*Task brief*:
Every line holding the string "path" should be copied from the listing.

*Exercise data*:

****************************************

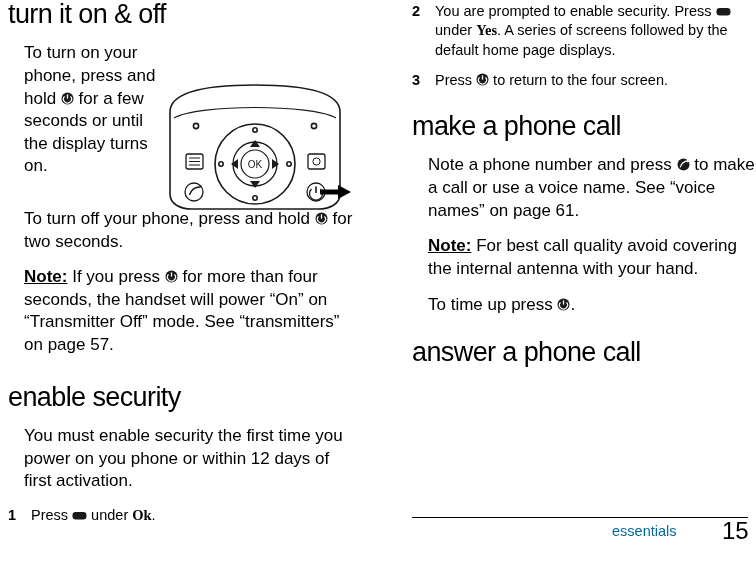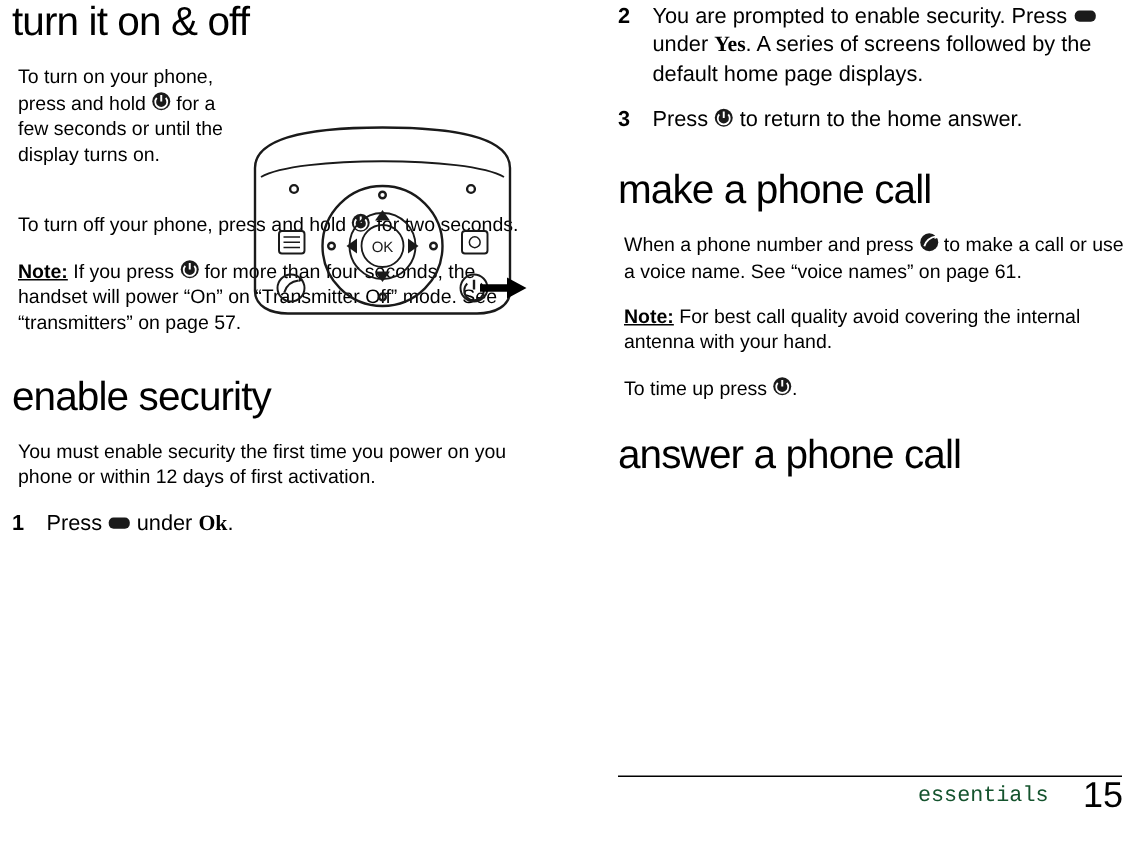--- a/index.html
+++ b/index.html
@@ -37,9 +37,9 @@
   h1.head.tight { margin-top: 0; }
 
   p.body {
-    font-size: 13px;
+    font-size: 17px;
     line-height: 1.33;
-    margin: 0 0 13px 4px;
+    margin: 0 0 13px 16px;
   }
   .bold { font-weight: bold; text-decoration: underline; }
   .small-caps-term { font-weight: bold; font-family: Liberation Serif, serif; }

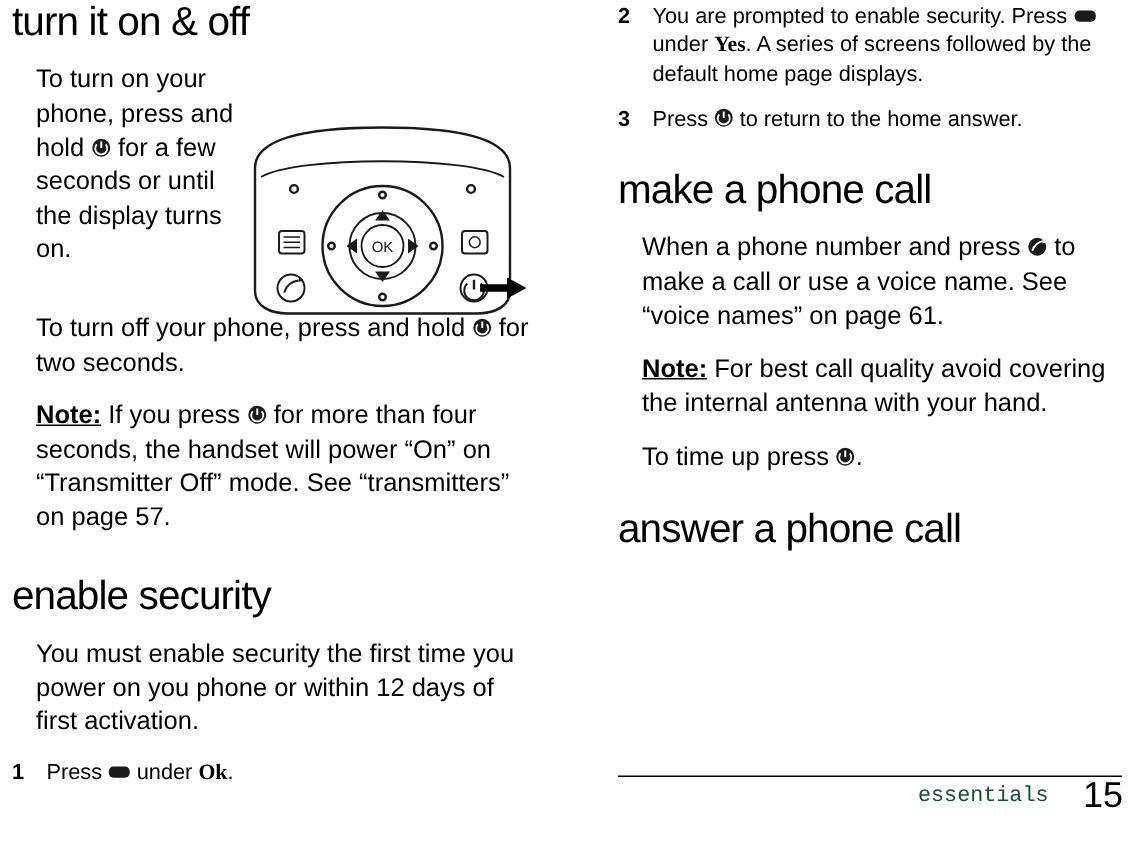--- a/index.html
+++ b/index.html
@@ -220,7 +220,7 @@
               <circle cx="6.5" cy="6.5" r="6" fill="#1a1a1a"></circle>
               <path d="M6.5 2.4 v4.2" stroke="#fff" stroke-width="1.3"></path>
               <path d="M3.5 4.3 a4 4 0 1 0 6 0" stroke="#fff" stroke-width="1.2" fill="none"></path>
-            </svg></span><span> to return to the home answer.</span></li>
+            </svg></span><span> to return to the four screen.</span></li>
     </ol>
 
     <h1 class="head" style="margin-top:22px">make a phone call</h1>

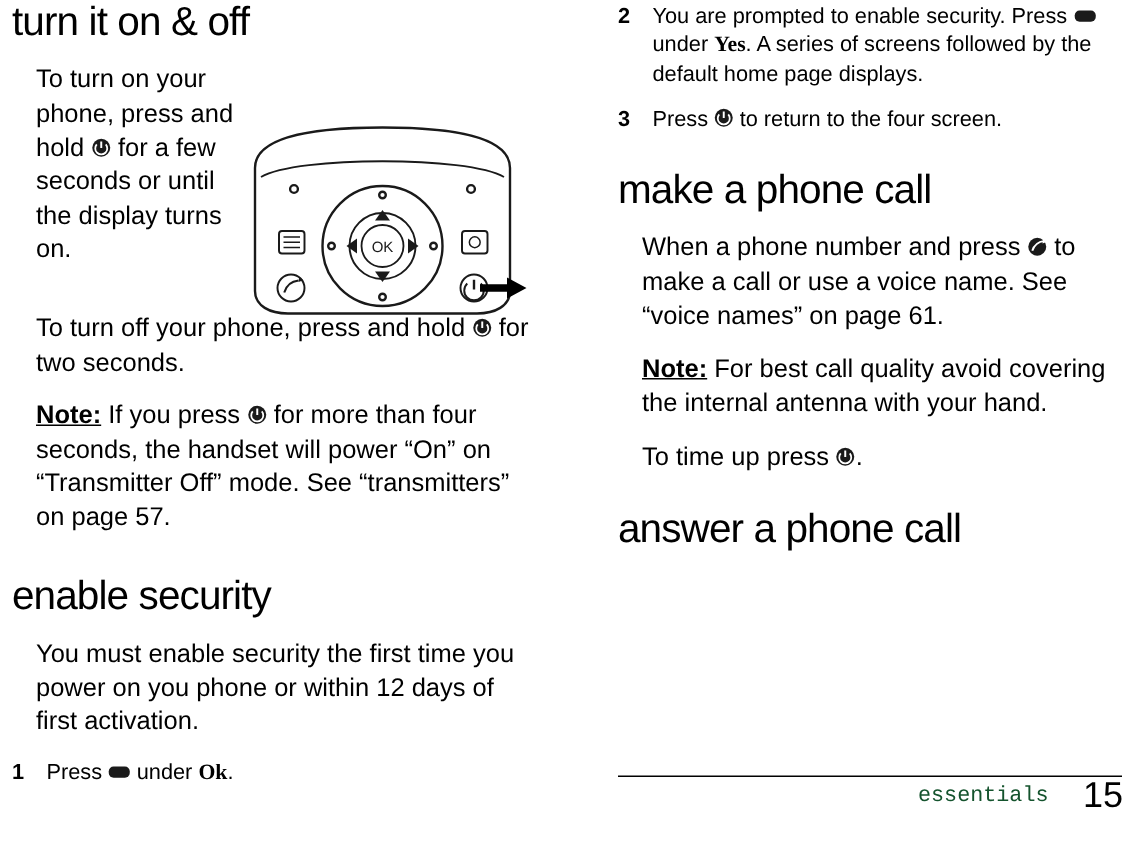--- a/index.html
+++ b/index.html
@@ -225,7 +225,7 @@
 
     <h1 class="head" style="margin-top:22px">make a phone call</h1>
 
-    <p class="body"><span>When a phone number and press </span><span class="key"><svg width="13" height="13" viewBox="0 0 13 13" xmlns="http://www.w3.org/2000/svg">
+    <p class="body"><span>Note a phone number and press </span><span class="key"><svg width="13" height="13" viewBox="0 0 13 13" xmlns="http://www.w3.org/2000/svg">
             <circle cx="6.5" cy="6.5" r="6" fill="#1a1a1a"></circle>
             <path d="M3.2 9.2 c1.2 -4 4 -6 8 -6.6" stroke="#fff" stroke-width="1.3" fill="none"></path>
             <path d="M10.4 1.5 l-0.4 2.9 l2.6 -1 z" fill="#fff"></path>

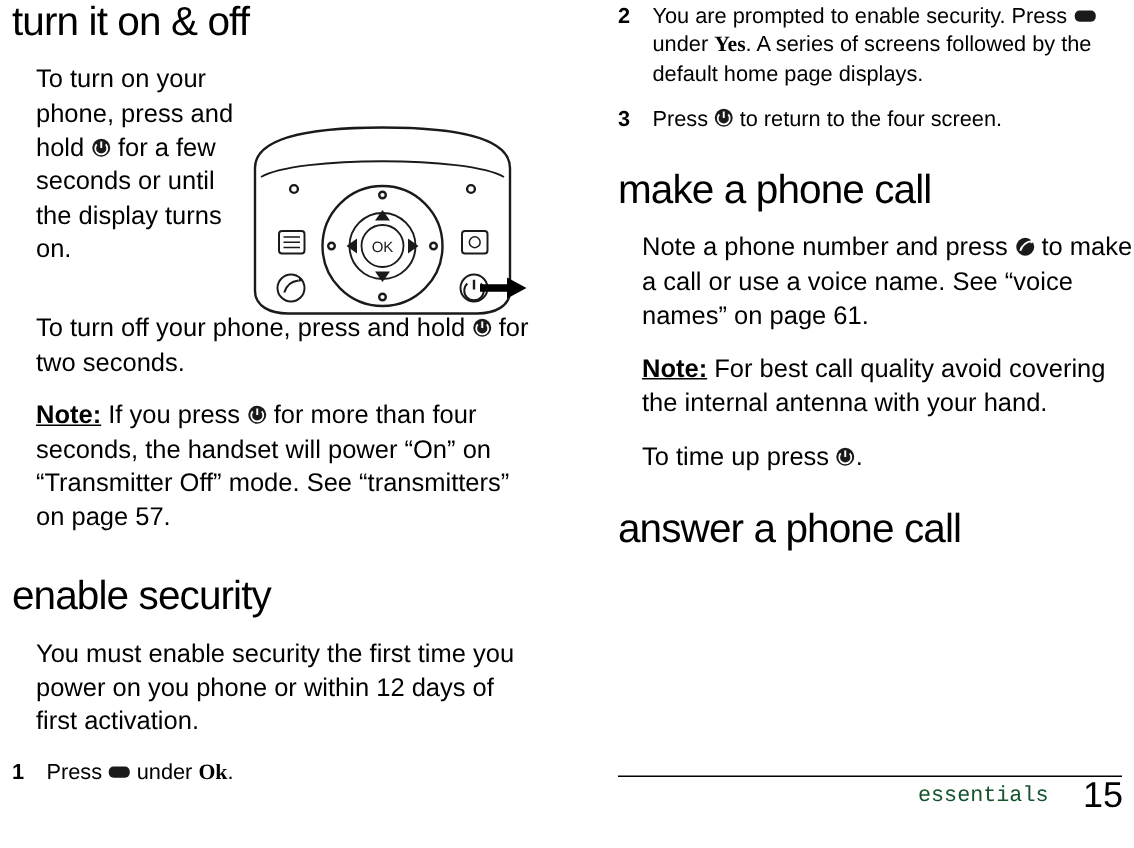--- a/index.html
+++ b/index.html
@@ -109,8 +109,7 @@
     left: 612px;
     top: 6px;
     font-size: 14.5px;
-    color: #14532d;
-    font-family: Liberation Mono, monospace;
+    color: #0369a1;
   }
   .footer-page {
     position: absolute;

****************************************

*Solution for this exercise*:
               <path d="M6.5 2.4 v4.2" stroke="#fff" stroke-width="1.3"></path>
               <path d="M3.5 4.3 a4 4 0 1 0 6 0" stroke="#fff" stroke-width="1.2" fill="none"></path>
             <path d="M3.2 9.2 c1.2 -4 4 -6 8 -6.6" stroke="#fff" stroke-width="1.3" fill="none"></path>
             <path d="M10.4 1.5 l-0.4 2.9 l2.6 -1 z" fill="#fff"></path>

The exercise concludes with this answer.